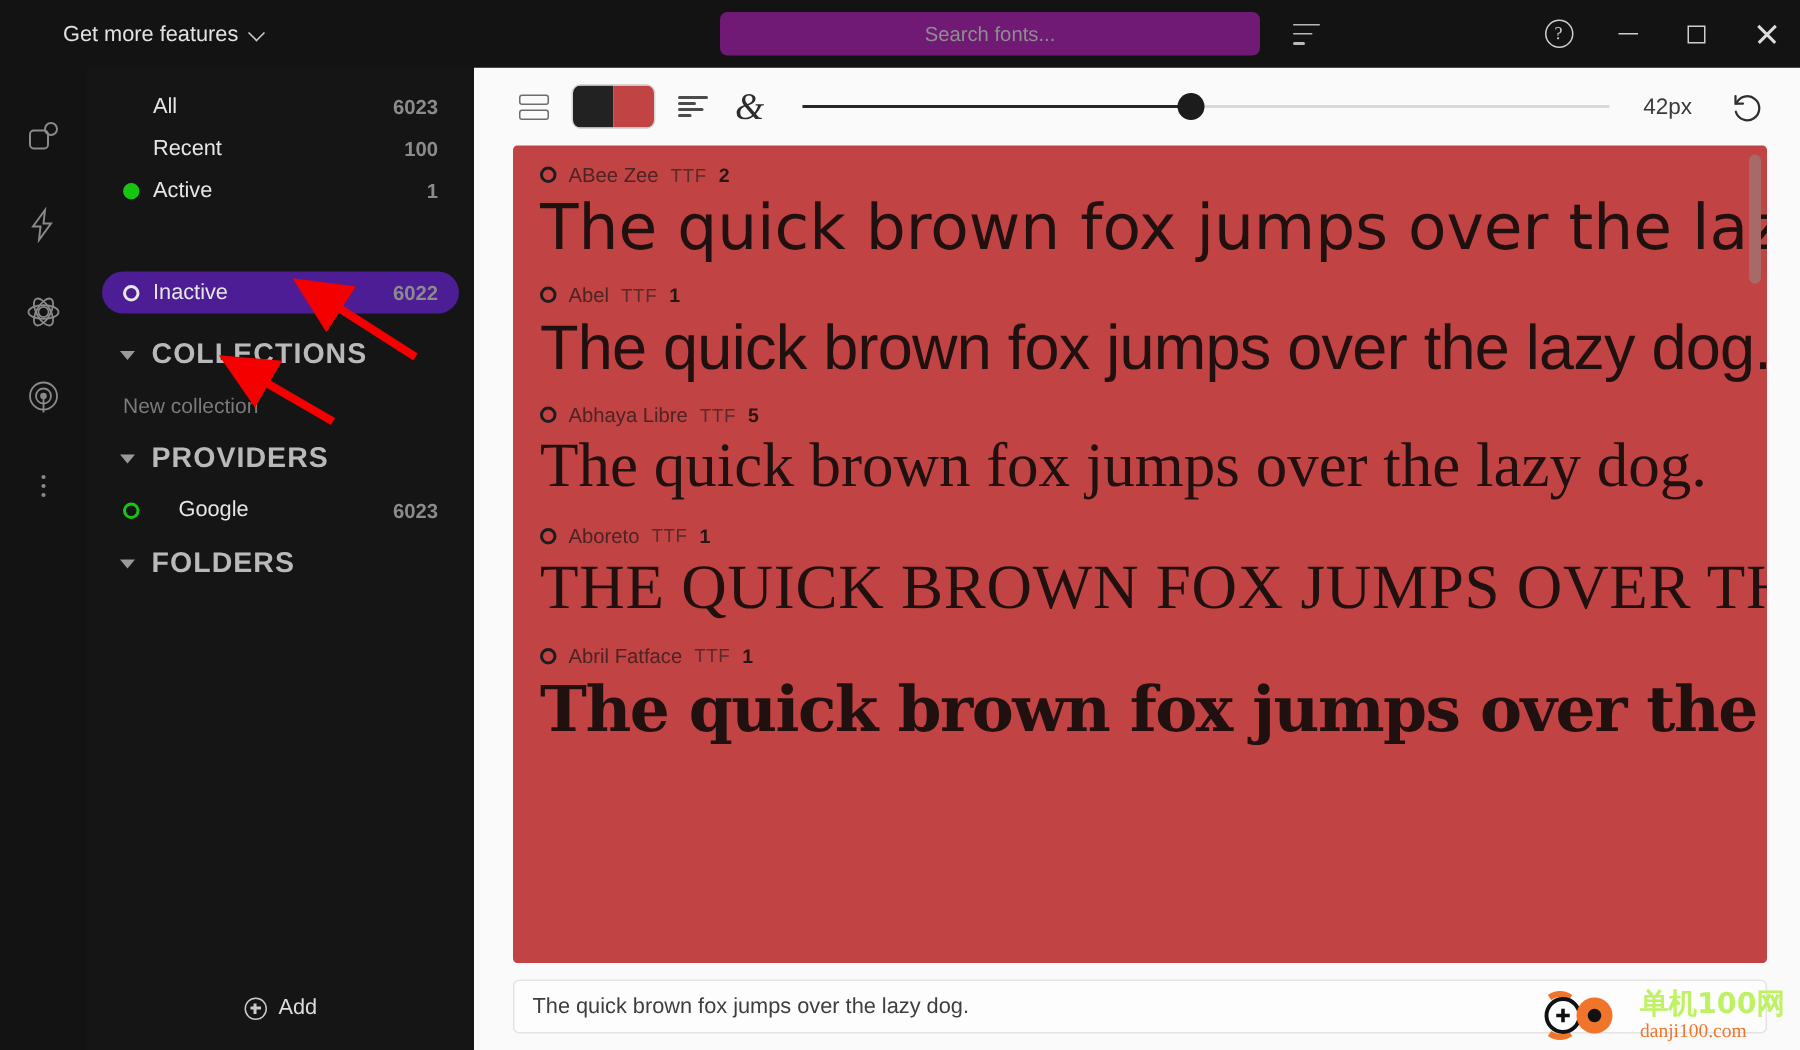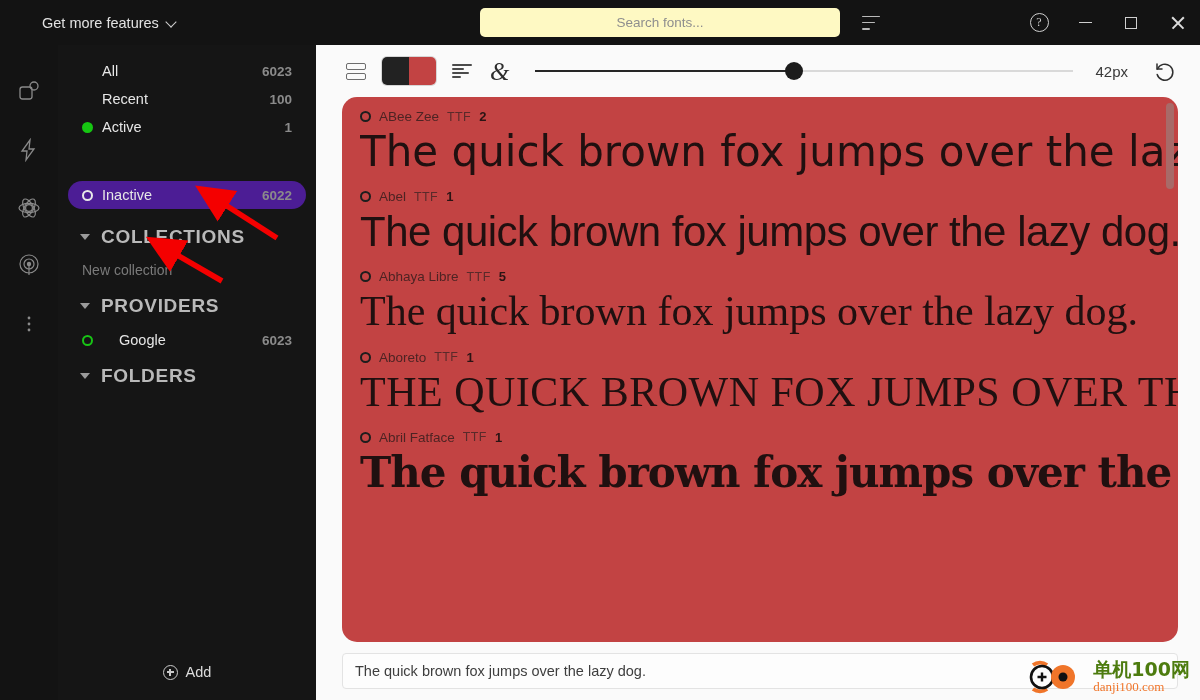--- a/index.html
+++ b/index.html
@@ -26,7 +26,7 @@
   }
   .tb-center { flex: 1; display: flex; align-items: center; justify-content: center; gap: 22px; }
   .search-box {
-    width: 360px; height: 29px; background: #fef9c3; border-radius: 5px;
+    width: 360px; height: 29px; background: #701a75; border-radius: 5px;
     display: flex; align-items: center; justify-content: center;
   }
   .search-box span { color: #8e8e8e; font-size: 13.5px; }

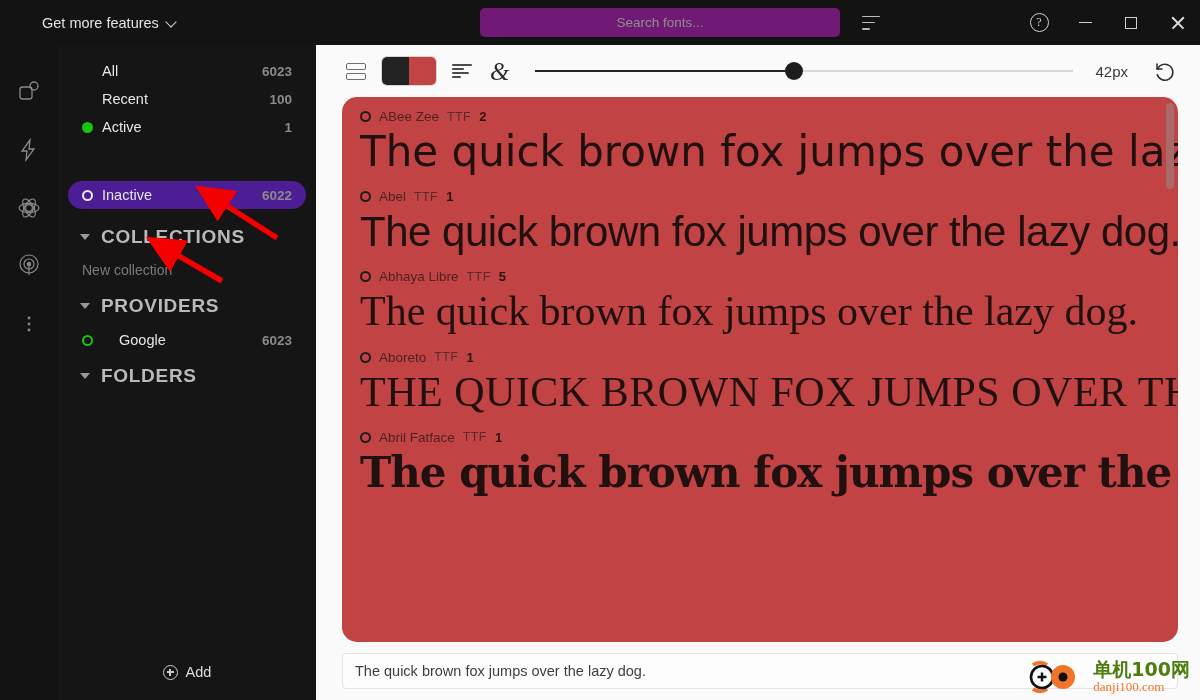--- a/index.html
+++ b/index.html
@@ -119,7 +119,7 @@
   
   .preview-outer { flex: 1; padding: 0 22px 0 26px; min-height: 0; position: relative; }
   .preview {
-    background: #c24343; height: 100%; border-radius: 15px; overflow: hidden; position: relative;
+    background: #c24343; height: 100%; border-radius: 3px; overflow: hidden; position: relative;
   }
   .font-item { padding: 0 0 0 18px; }
   .font-meta { display: flex; align-items: center; gap: 8px; padding-top: 12px; }

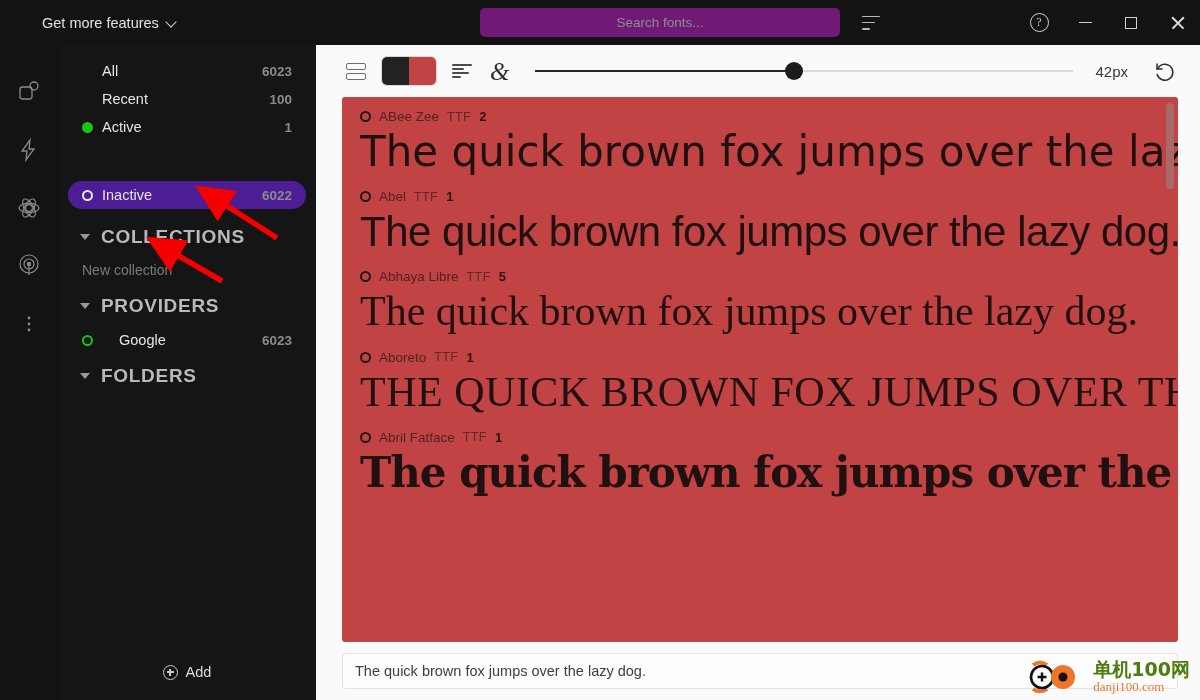--- a/index.html
+++ b/index.html
@@ -154,7 +154,7 @@
   .watermark { position: absolute; right: 10px; bottom: 6px; display: flex; align-items: center; gap: 6px; }
   .wm-logo { position: relative; width: 62px; height: 34px; }
   .wm-text { display: flex; flex-direction: column; line-height: 1.05; }
-  .wm-cn { color: #4d7c0f; font-size: 19px; font-family: "DejaVu Sans", sans-serif; font-weight: bold; }
+  .wm-cn { color: #bef264; font-size: 19px; font-family: "DejaVu Sans", sans-serif; font-weight: bold; }
   .wm-en { color: #f0752a; font-size: 13px; font-family: "Liberation Serif", serif; }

----

> [TASK REQUIREMENTS] Leaving each image aside, repeat the listing above exactly.

> [REPLY]
--- a/index.html
+++ b/index.html
@@ -26,7 +26,7 @@
   }
   .tb-center { flex: 1; display: flex; align-items: center; justify-content: center; gap: 22px; }
   .search-box {
-    width: 360px; height: 29px; background: #fef9c3; border-radius: 5px;
+    width: 360px; height: 29px; background: #701a75; border-radius: 5px;
     display: flex; align-items: center; justify-content: center;
   }
   .search-box span { color: #8e8e8e; font-size: 13.5px; }

--- a/index.html
+++ b/index.html
@@ -119,7 +119,7 @@
   
   .preview-outer { flex: 1; padding: 0 22px 0 26px; min-height: 0; position: relative; }
   .preview {
-    background: #c24343; height: 100%; border-radius: 15px; overflow: hidden; position: relative;
+    background: #c24343; height: 100%; border-radius: 3px; overflow: hidden; position: relative;
   }
   .font-item { padding: 0 0 0 18px; }
   .font-meta { display: flex; align-items: center; gap: 8px; padding-top: 12px; }

--- a/index.html
+++ b/index.html
@@ -154,7 +154,7 @@
   .watermark { position: absolute; right: 10px; bottom: 6px; display: flex; align-items: center; gap: 6px; }
   .wm-logo { position: relative; width: 62px; height: 34px; }
   .wm-text { display: flex; flex-direction: column; line-height: 1.05; }
-  .wm-cn { color: #4d7c0f; font-size: 19px; font-family: "DejaVu Sans", sans-serif; font-weight: bold; }
+  .wm-cn { color: #bef264; font-size: 19px; font-family: "DejaVu Sans", sans-serif; font-weight: bold; }
   .wm-en { color: #f0752a; font-size: 13px; font-family: "Liberation Serif", serif; }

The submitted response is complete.